Despite decades of alternatives (LSM-trees, fractal trees, skip lists), the B-tree persists because its design maps directly onto the fixed-size page abstraction used by storage hardware and operating systems.

Understanding the internal mechanics of B-trees, particularly how nodes are structured and how page splits propagate, is essential for anyone tuning database performance or building storage engines.
Page splits are one of the most expensive operations a B-tree performs, and their behavior directly affects write amplification, space utilization, and tail latency.

B-Tree Structure

A B-tree of order m is a balanced search tree where each internal node contains between ⌈m/2⌉ and m children, and all leaves reside at the same depth.
In practice, database implementations almost universally use the B+-tree variant, where:

  1. Internal nodes store only keys and child pointers. They serve purely as a routing structure.
  2. Leaf nodes store keys and their associated values (or pointers to heap tuples). Leaves are typically linked in a doubly-linked list to support efficient range scans.
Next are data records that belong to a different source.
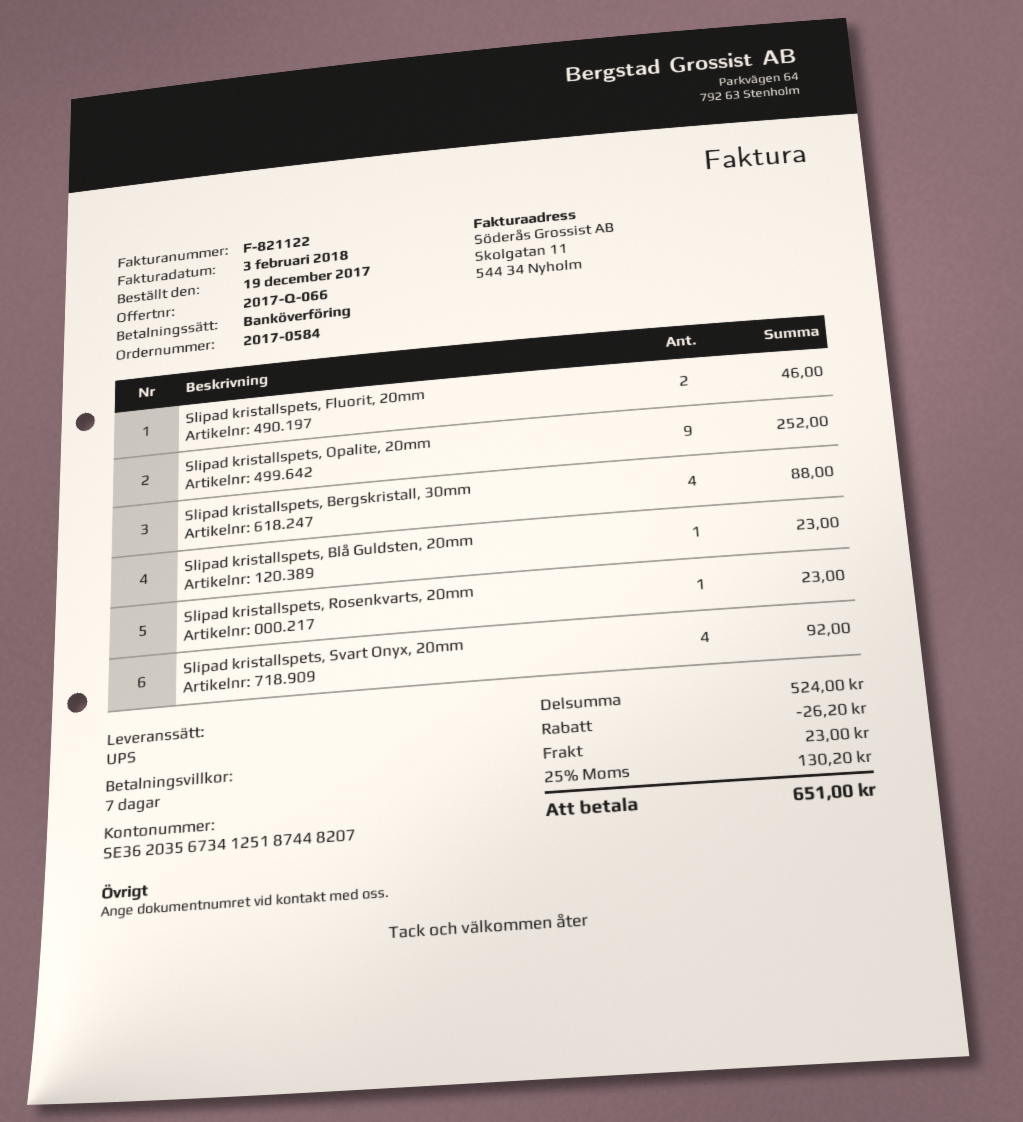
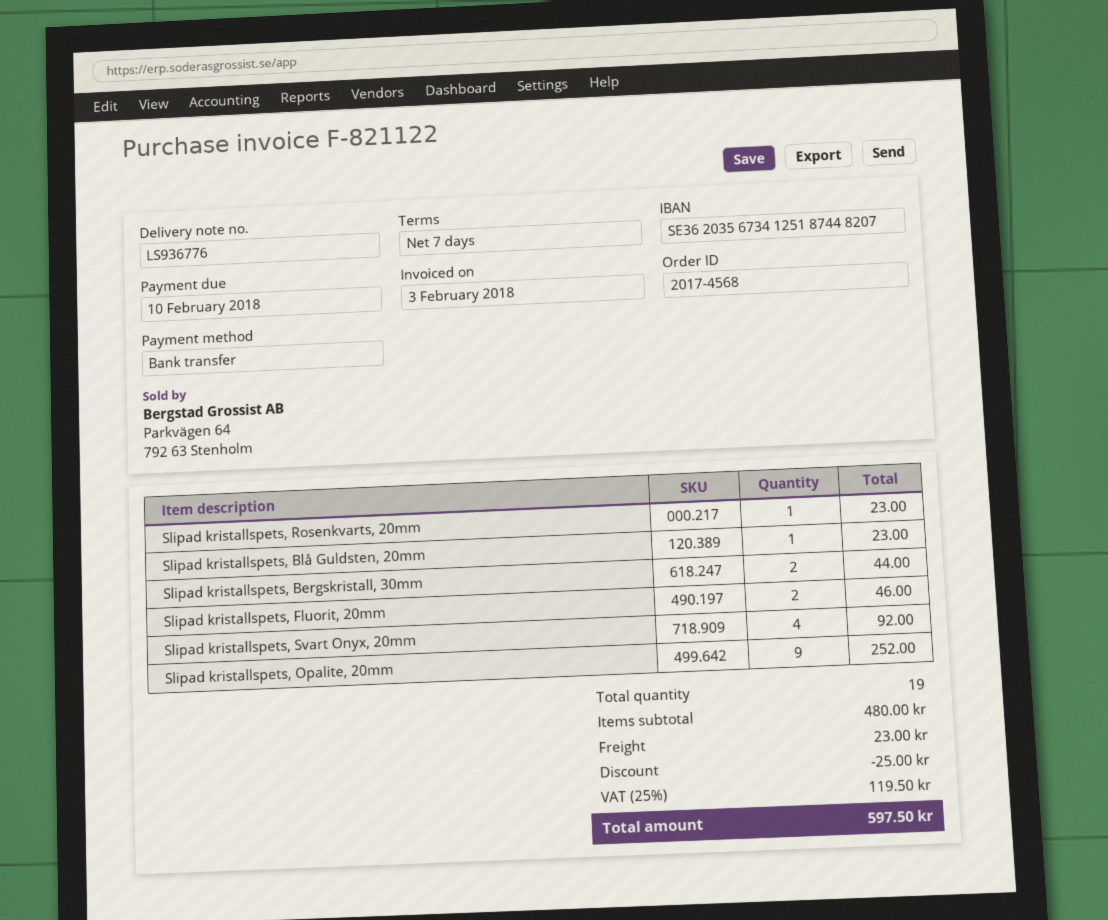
order number: 2017-0584 -> 2017-4568
Slipad kristallspets, Bergskristall, 30mm: 4 for 88.00 -> 2 for 44.00
subtotal: 524.00 -> 480.00
discount: 26.20 -> 25.00
tax: 25% = 130.20 -> 25% = 119.50
total: 651.00 -> 597.50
Each node corresponds to a fixed-size page on disk, commonly 4 KB, 8 KB, and 16 KB.
InnoDB uses 16 KB pages; PostgreSQL uses 8 KB.
The page size determines the fanout: a wider page holds more keys per node, producing a shallower tree and fewer I/O operations per lookup.

Routing Invariant

In the B+-tree variant used by most databases, internal (routing) nodes hold separator keys that partition the key space among child pointers.
A common convention is: for a separator key k at position i in an internal node, all keys in the subtree rooted at child i are strictly less than k, and all keys in the subtree rooted at child i+1 are greater than or equal to k.
Leaf nodes store the actual data records, and the same key may therefore appear in both a leaf and as a separator in an ancestor internal node.
Implementations vary in their exact ≤ vs. < boundary conventions; the examples in this article follow the convention that the separator promoted during a split is the first (smallest) key of the new right leaf.

Page Layout

diagram-1
Diagram of a single B-tree page showing the page header (page ID, level, key count, free offset, sibling pointers), the fixed-size item/line pointer array, variable-length key-value records stored at the page end growing toward the pointers, and the free-space gap; include arrows that illustrate the indirection from item pointers to record bytes and the leaf next/prev sibling links.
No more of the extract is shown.